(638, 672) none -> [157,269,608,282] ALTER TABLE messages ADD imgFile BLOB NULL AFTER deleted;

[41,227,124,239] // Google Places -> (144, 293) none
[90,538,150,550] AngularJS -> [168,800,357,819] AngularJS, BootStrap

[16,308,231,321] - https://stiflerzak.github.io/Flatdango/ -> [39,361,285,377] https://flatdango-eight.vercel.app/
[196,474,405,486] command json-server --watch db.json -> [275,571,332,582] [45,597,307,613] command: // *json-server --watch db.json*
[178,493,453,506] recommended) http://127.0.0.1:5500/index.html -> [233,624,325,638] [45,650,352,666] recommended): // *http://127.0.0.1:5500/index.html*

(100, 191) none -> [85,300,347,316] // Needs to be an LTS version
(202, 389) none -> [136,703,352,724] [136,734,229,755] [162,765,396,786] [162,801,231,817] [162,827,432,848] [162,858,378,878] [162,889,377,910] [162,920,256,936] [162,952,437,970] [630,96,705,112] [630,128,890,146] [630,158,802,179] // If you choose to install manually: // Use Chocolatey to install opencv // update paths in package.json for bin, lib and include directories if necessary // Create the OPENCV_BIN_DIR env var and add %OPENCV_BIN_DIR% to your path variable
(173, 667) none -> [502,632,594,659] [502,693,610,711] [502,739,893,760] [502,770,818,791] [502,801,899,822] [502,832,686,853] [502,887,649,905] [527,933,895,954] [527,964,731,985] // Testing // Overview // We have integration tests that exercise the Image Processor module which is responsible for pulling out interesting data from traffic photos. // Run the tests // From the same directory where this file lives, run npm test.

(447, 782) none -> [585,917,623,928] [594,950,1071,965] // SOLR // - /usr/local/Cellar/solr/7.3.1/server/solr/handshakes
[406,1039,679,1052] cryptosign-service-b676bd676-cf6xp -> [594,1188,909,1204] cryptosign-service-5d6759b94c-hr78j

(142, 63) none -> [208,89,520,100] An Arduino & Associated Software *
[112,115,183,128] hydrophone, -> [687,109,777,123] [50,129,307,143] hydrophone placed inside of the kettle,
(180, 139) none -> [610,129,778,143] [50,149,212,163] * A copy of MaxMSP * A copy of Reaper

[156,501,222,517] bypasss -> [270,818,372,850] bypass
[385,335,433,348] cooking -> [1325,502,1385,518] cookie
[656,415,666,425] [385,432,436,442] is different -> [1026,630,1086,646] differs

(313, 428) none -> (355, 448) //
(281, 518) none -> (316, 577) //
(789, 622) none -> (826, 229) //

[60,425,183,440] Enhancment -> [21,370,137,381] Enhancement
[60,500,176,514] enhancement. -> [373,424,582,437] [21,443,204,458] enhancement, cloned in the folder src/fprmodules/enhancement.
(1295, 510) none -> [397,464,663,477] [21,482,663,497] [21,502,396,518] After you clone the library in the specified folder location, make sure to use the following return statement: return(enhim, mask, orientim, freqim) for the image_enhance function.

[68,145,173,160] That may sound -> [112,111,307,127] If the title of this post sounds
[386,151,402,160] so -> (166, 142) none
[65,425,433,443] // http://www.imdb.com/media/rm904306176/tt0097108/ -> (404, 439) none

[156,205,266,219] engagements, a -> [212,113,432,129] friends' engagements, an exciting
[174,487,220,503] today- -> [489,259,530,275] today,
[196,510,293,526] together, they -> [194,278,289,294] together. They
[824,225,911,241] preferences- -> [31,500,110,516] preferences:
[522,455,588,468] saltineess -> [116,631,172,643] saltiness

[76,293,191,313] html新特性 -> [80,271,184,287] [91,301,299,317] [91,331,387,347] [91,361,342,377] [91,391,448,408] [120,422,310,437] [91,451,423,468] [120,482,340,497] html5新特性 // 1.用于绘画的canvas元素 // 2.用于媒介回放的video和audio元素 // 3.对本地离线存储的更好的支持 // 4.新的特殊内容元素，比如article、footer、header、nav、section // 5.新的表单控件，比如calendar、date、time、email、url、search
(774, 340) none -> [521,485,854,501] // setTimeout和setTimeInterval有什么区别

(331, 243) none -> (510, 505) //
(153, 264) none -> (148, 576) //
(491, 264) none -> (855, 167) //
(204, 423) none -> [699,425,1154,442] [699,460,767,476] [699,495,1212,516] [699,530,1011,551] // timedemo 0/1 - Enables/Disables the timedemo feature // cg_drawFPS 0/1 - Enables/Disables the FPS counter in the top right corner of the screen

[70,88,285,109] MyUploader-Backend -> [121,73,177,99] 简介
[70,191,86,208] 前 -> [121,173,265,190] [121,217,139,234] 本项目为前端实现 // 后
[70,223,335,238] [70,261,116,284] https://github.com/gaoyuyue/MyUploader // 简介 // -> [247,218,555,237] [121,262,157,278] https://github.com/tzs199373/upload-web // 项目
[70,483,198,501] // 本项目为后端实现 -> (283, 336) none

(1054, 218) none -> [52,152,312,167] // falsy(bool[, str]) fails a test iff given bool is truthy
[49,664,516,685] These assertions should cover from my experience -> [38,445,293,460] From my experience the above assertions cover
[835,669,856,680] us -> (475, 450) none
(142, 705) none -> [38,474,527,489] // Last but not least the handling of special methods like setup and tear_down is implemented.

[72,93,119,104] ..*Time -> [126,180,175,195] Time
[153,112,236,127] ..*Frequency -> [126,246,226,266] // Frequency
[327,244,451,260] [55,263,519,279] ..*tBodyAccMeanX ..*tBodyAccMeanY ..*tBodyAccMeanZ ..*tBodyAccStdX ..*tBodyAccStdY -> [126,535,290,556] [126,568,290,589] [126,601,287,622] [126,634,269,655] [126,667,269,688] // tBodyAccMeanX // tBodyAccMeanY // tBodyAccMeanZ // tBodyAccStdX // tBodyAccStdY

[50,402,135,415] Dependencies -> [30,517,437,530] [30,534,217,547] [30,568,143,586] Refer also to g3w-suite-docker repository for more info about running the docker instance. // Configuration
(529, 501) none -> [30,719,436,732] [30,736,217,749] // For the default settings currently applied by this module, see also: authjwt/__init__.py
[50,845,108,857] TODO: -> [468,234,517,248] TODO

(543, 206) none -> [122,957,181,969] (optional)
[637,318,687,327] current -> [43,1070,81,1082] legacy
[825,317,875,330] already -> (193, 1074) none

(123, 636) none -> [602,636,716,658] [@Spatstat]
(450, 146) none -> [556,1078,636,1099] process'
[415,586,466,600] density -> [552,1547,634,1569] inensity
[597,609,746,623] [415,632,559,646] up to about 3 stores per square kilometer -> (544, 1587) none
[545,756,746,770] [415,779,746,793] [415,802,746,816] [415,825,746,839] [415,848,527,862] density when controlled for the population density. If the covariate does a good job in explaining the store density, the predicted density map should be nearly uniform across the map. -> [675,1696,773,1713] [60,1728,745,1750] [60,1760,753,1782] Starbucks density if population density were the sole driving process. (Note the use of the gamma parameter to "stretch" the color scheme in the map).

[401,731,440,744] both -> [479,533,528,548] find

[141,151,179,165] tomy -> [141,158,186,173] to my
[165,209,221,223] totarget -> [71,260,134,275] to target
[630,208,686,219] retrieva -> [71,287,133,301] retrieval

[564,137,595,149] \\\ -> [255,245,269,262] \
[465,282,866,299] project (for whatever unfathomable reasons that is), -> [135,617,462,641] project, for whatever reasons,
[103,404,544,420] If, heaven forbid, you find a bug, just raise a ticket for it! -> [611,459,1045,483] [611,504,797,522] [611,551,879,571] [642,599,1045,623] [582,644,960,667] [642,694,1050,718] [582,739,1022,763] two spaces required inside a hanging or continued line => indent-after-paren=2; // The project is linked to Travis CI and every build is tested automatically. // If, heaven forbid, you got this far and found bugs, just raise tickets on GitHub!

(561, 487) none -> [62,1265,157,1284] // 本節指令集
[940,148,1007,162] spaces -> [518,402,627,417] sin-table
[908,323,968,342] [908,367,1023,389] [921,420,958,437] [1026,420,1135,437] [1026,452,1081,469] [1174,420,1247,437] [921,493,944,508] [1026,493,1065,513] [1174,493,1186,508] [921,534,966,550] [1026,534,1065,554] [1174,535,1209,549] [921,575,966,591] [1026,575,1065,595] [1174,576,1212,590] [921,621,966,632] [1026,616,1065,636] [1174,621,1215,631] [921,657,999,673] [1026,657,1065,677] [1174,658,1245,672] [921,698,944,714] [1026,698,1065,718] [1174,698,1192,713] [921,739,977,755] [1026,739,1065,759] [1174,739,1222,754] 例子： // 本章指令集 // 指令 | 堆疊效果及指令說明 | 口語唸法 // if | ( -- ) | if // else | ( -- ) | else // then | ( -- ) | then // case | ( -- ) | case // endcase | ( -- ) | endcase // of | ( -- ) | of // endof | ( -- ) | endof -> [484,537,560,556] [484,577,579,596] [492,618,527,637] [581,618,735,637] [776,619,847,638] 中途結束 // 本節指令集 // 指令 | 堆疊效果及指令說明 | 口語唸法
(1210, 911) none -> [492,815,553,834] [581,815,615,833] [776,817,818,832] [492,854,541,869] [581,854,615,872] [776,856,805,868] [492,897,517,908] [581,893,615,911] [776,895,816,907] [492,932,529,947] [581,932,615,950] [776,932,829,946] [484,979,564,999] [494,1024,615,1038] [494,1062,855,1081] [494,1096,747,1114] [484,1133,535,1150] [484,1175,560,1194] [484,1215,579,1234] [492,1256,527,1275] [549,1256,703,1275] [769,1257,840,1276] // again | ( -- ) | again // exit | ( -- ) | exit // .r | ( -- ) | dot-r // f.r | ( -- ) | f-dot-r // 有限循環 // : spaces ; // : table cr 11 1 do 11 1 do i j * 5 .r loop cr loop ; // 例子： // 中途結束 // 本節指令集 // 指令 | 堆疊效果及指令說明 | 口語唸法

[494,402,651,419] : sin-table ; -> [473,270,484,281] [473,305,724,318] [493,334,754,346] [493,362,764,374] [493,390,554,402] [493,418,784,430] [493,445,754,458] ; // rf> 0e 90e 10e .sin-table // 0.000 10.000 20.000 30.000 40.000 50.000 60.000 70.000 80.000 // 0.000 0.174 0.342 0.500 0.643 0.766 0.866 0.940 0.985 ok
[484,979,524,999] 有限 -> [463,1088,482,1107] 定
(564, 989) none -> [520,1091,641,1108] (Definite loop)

________

● WHAT TO PRODUCE: Above are the lines; repeat exactly the ones from the line containing "[41,227,124,239] // Google" down to the line containing "[178,493,453,506] recommended) http://127.0.0.1:5500/index.html", both inclusive.

● REPLY:
[41,227,124,239] // Google Places -> (144, 293) none
[90,538,150,550] AngularJS -> [168,800,357,819] AngularJS, BootStrap

[16,308,231,321] - https://stiflerzak.github.io/Flatdango/ -> [39,361,285,377] https://flatdango-eight.vercel.app/
[196,474,405,486] command json-server --watch db.json -> [275,571,332,582] [45,597,307,613] command: // *json-server --watch db.json*
[178,493,453,506] recommended) http://127.0.0.1:5500/index.html -> [233,624,325,638] [45,650,352,666] recommended): // *http://127.0.0.1:5500/index.html*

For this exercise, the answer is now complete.